A medida que las organizaciones crecen, el volumen de información operativa aumenta inevitablemente. Los activos se multiplican, las ubicaciones se diversifican y los procesos operativos están cada vez más interconectados. En ese contexto, los registros de incidentes aislados aportan un valor cada vez menor. 

Las organizaciones que vinculan la gestión de daños con el mantenimiento, las inspecciones, las auditorías, la gestión de riesgos y las medidas correctivas obtienen algo mucho más valioso que un registro completo de incidentes. Logran comprender mejor cómo las decisiones operativas influyen en el rendimiento a largo plazo. 

En definitiva, el objetivo de la gestión de daños no es simplemente reparar los equipos dañados. 

Se trata de crear una organización en la que la probabilidad de que se produzcan daños similares sea cada vez menor, ya que cada incidente contribuye a una comprensión más profunda del rendimiento operativo. 

La reparación de los daños permite restablecer la producción. 

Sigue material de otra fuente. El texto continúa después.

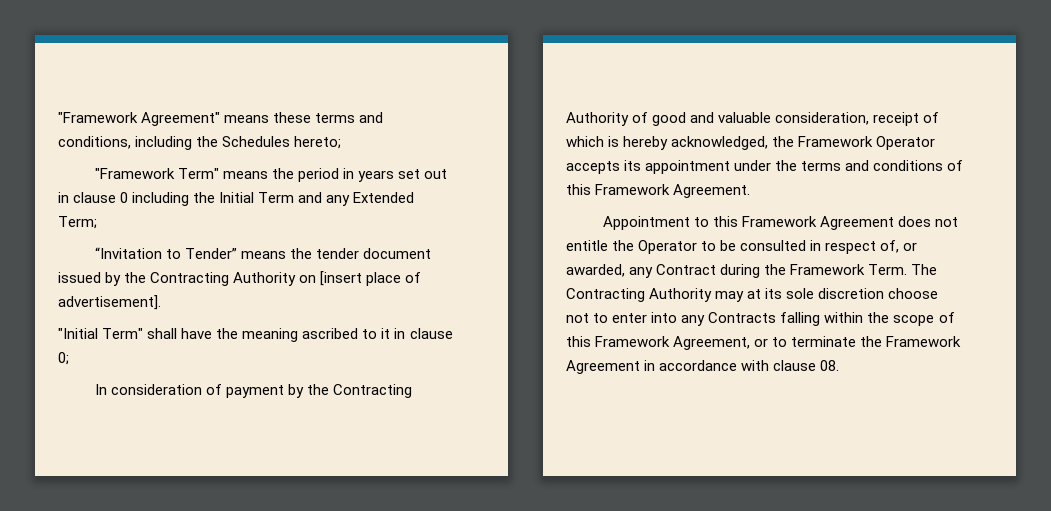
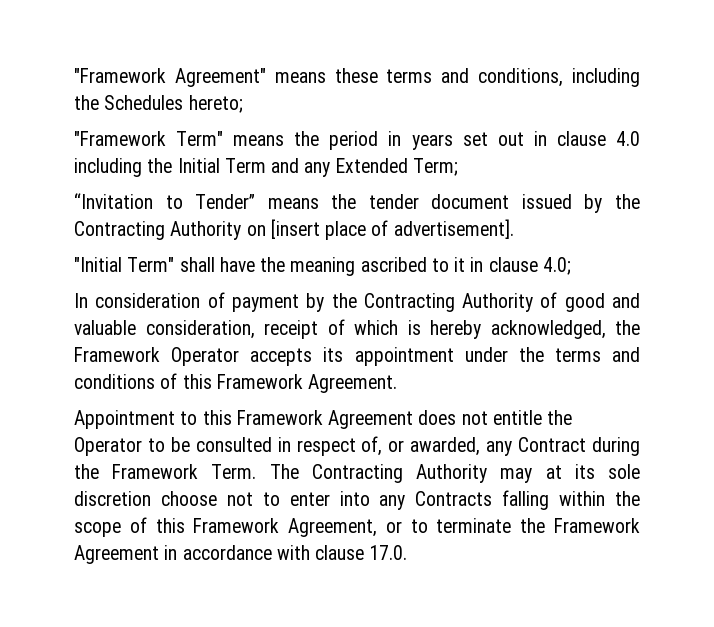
- "Framework Term" means the period in years set out in clause 0 including the Initial Term and any Extended Term;
+ "Framework Term" means the period in years set out in clause 4.0 including the Initial Term and any Extended Term;
- "Initial Term" shall have the meaning ascribed to it in clause 0;
+ "Initial Term" shall have the meaning ascribed to it in clause 4.0;
- The Contracting Authority may at its sole discretion choose not to enter into any Contracts falling within the scope of this Framework Agreement, or to terminate the Framework Agreement in accordance with clause 08.
+ The Contracting Authority may at its sole discretion choose not to enter into any Contracts falling within the scope of this Framework Agreement, or to terminate the Framework Agreement in accordance with clause 17.0.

Aprender de los errores fortalece a la organización. 

Opinión de un experto 

Las organizaciones que mejoran más rápidamente rara vez son aquellas que registran menos incidentes. Son aquellas que aprenden de forma más constante de los incidentes que sufren. 

Preguntas frecuentes

La gestión de siniestros es el proceso estructurado de notificación, investigación y resolución de los daños sufridos por activos, instalaciones o equipos, al tiempo que se identifican oportunidades para prevenir incidentes similares en el futuro. 

Los incidentes que provocan daños suelen poner de manifiesto debilidades subyacentes en los procesos operativos, las prácticas de mantenimiento o los controles de riesgos. El análisis de estos incidentes ayuda a las organizaciones a reducir el tiempo de inactividad, mejorar la seguridad y reforzar el rendimiento operativo. 

La gestión del mantenimiento se centra en mantener los activos en condiciones operativas mediante el mantenimiento preventivo y correctivo. La gestión de averías se centra en comprender por qué se produjo la avería, coordinar la reparación y utilizar la información operativa para reducir la probabilidad de que vuelva a ocurrir. 

La mejor forma de reducir los daños recurrentes es vincular la notificación de incidentes, las inspecciones, el mantenimiento, las medidas correctivas y la gestión de riesgos. Esto permite a las organizaciones identificar patrones recurrentes y abordar las causas estructurales, en lugar de limitarse a tratar incidentes aislados. 

Una gestión eficaz de los daños convierte los incidentes individuales en una oportunidad de aprendizaje para la organización. Al comprender por qué se producen los daños y aplicar mejoras duraderas, las organizaciones refuerzan su resiliencia operativa y mejoran su rendimiento a largo plazo.